MONTEGO BAY — Former Minister of Agriculture and Fisheries Hon. Dr. Christopher Tufton, presented over 40 employees of Frome Sugar Estate, Westmoreland, with lease agreements on Friday July 1, 2011.
The lease agreements, handed out at the factory, are part of Government’s objective to assist displaced sugar workers and their dependents who qualify under the Sugar Company of Jamaica Holdings Limited Housing Project, following the divestment of its sugar investments.
The housing project is aimed at regularizing the occupation of houses and lands owned by the Government at Frome, Monymusk and Bernard Lodge, by giving the occupants an opportunity to lease land with an option to purchase.
Dr. Tufton said the occasion was significant, as the programme would finally address the relocation of residents of sugar barracks into decent housing.
He said the Government was sensitive to the realities of what transpired in the sugar industry in the past, when many persons who worked in IT occupied land, property and social amenities that they did not have to pay for, as part of their employment contract.

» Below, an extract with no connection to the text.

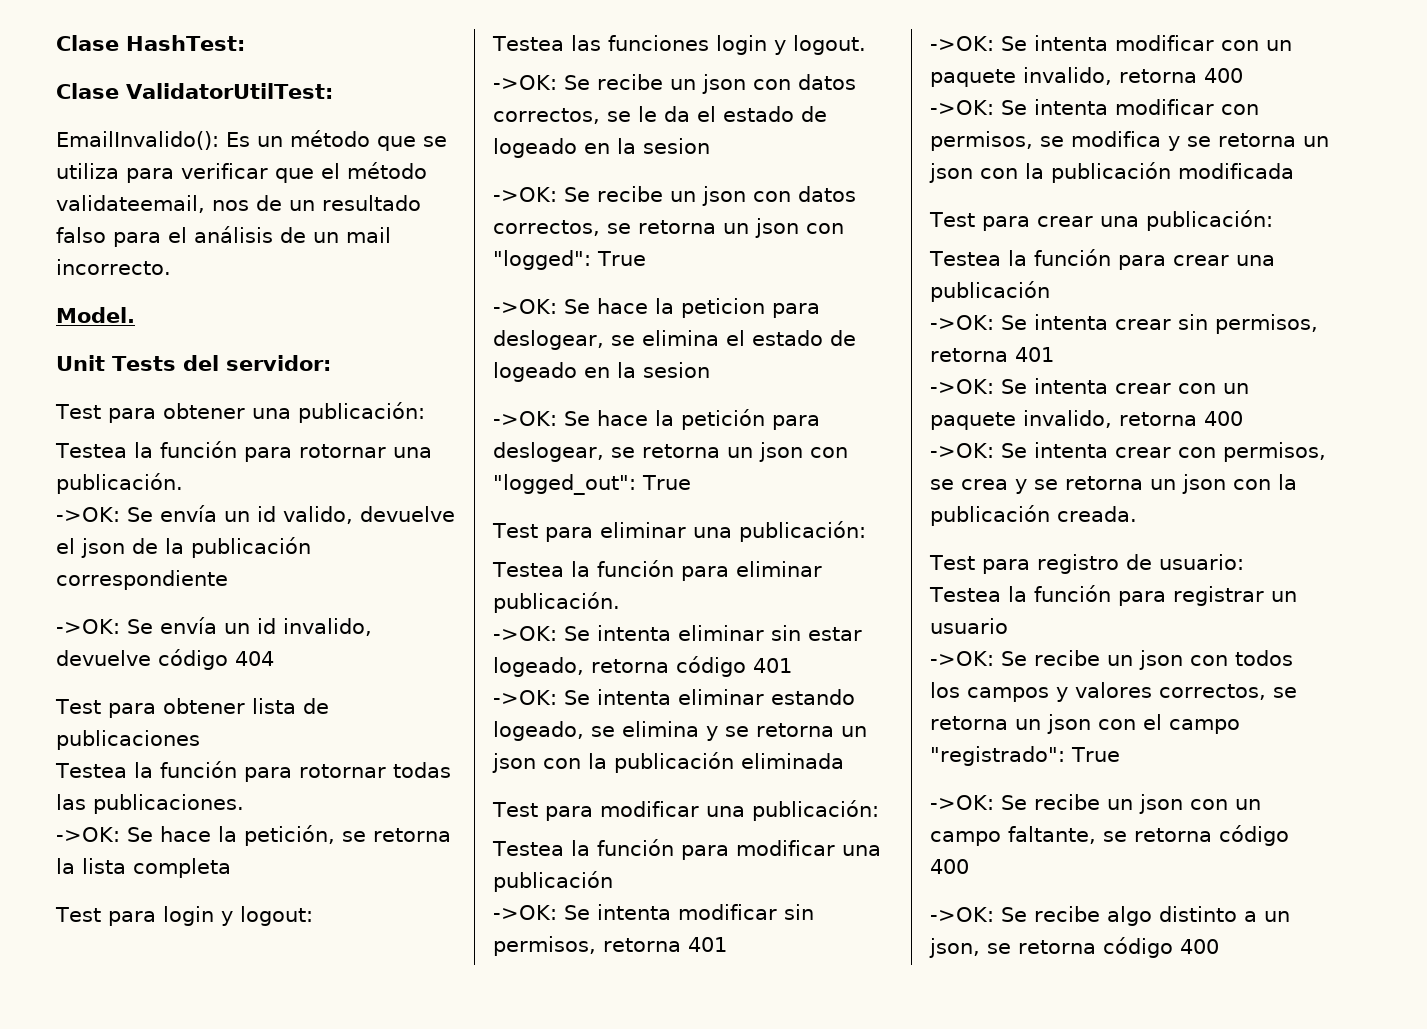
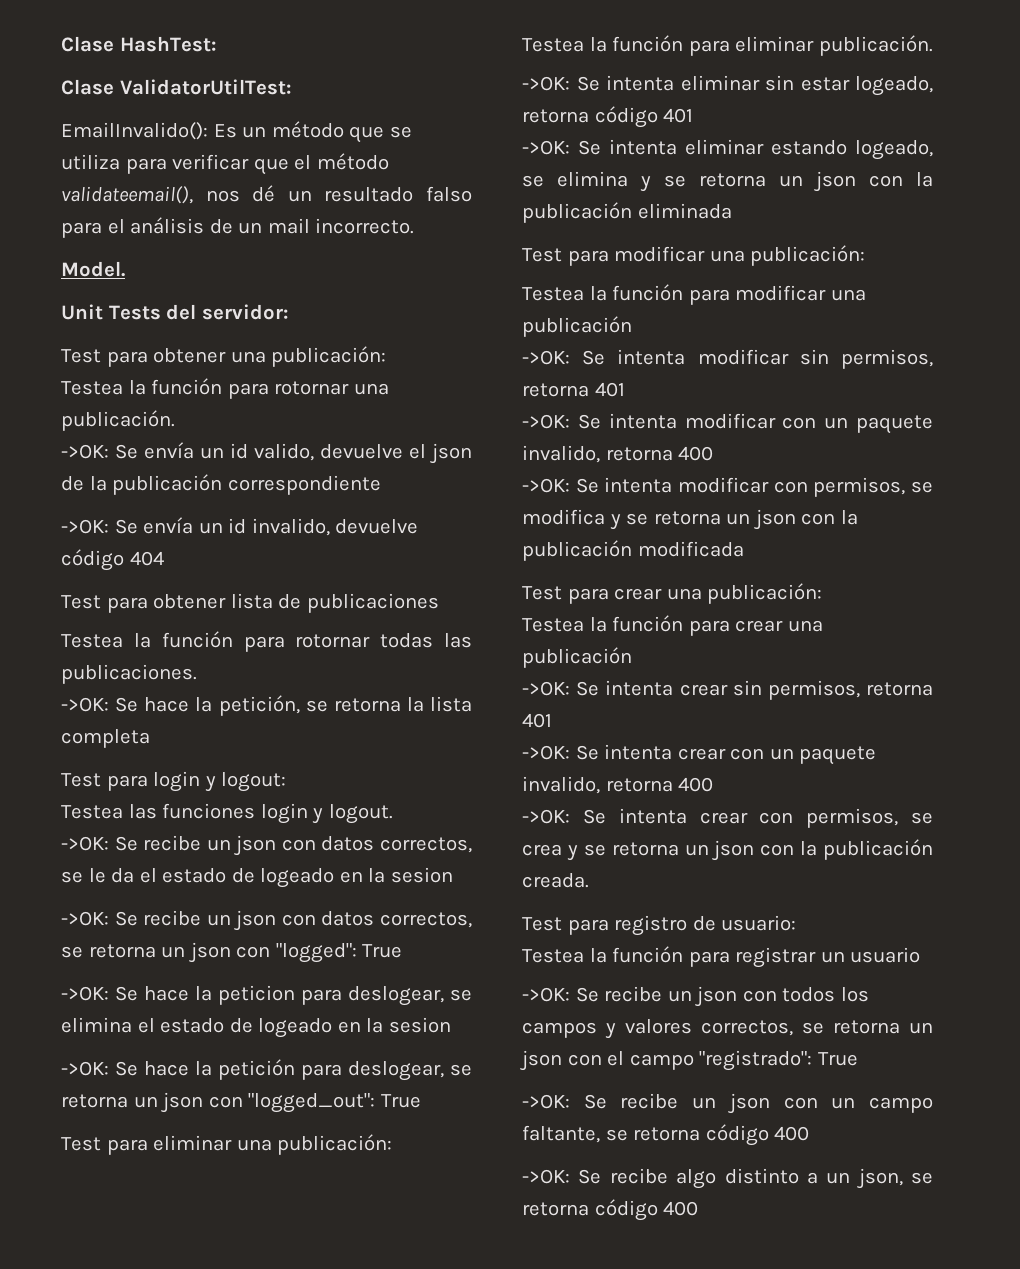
- EmailInvalido(): Es un método que se utiliza para verificar que el método validateemail, nos de un resultado falso para el análisis de un mail incorrecto.
+ EmailInvalido(): Es un método que se utiliza para verificar que el método validateemail(), nos dé un resultado falso para el análisis de un mail incorrecto.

“The Government believes it has an obligation, in changing that paradigm to a more viable industry, to working to help those persons who benefited from the industry, to transition themselves in a context that does not bring them undue levels of hardship that would make it difficult for them to survive,” Dr. Tufton noted.
He said over 2,000 householders from the three former Government-owned estates, Monymusk, Bernard Lodge and Frome, would be relocated.

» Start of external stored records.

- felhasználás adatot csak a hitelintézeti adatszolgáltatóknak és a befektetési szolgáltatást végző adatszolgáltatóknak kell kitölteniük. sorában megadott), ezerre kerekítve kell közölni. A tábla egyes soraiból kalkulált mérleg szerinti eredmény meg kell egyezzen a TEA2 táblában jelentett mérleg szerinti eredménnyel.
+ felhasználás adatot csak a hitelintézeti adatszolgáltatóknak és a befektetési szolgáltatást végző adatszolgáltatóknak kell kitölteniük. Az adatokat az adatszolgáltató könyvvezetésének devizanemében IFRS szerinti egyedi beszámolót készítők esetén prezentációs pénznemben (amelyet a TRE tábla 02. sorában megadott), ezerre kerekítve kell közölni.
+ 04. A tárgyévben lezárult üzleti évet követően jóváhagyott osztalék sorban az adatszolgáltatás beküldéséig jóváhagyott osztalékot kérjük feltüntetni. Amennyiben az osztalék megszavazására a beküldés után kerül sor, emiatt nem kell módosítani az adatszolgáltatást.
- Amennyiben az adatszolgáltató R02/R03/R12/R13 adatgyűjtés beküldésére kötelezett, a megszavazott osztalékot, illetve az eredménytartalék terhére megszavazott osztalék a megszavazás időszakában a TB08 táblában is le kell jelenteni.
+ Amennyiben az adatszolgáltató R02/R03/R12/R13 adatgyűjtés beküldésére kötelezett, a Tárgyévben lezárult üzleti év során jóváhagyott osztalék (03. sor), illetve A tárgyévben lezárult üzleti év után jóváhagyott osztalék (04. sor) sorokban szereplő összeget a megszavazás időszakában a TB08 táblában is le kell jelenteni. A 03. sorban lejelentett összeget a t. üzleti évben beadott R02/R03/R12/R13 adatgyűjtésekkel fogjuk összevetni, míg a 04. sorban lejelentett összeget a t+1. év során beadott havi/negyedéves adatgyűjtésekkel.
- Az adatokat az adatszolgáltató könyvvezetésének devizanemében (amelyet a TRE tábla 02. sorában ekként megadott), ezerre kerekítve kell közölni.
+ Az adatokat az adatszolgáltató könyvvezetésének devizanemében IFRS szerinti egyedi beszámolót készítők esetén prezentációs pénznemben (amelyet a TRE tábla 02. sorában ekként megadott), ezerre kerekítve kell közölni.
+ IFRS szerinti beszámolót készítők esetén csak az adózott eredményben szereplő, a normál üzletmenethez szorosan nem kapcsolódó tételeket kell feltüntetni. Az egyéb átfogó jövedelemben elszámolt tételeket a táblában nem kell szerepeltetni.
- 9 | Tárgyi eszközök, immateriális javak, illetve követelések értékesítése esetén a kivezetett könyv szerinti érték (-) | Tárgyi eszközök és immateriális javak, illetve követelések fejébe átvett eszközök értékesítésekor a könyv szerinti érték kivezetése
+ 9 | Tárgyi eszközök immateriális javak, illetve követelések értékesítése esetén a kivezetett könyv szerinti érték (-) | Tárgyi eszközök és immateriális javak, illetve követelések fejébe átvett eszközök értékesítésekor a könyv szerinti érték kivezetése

Dr. Tufton stated that the Government is addressing the social issues, through the Sugar Transformation Programme. Some $900 million is earmarked to be spent this financial year, to provide immediate relief to about 5,000 vulnerable sugar workers and small cane farmers.
The transformation programme will also address the relocation of residents of sugar barracks to decent housing. Some $500 million is be spent over the next two years to benefit over 300 households, or 1,200 persons, he pointed out.
The Government is working with a number of agencies to develop subdivision approvals, as well as critical services, such as schools and clinics, to ensure that they are available in the relocated communities, the Minister said. He added that $200 million is being spent over the next two years.
“So, in terms of your schools and in terms of the clinics, depending on which estate, the plans are going to vary. What we are committing to you today is that, you are not going to see a transition which ends up in a way where you will not have anywhere to send your child to school”, Dr. Tufton said.
He noted that it was important for all participants to support these efforts, the end results of which will be a cane industry that, hopefully, will result in more canes being grown, more farmers participating, a refurbished factory, more sugar being produced, more molasses for the rum market and, hopefully better prices for sugar and the farmers as well as, over time, the co-generation of electricity using bagasse.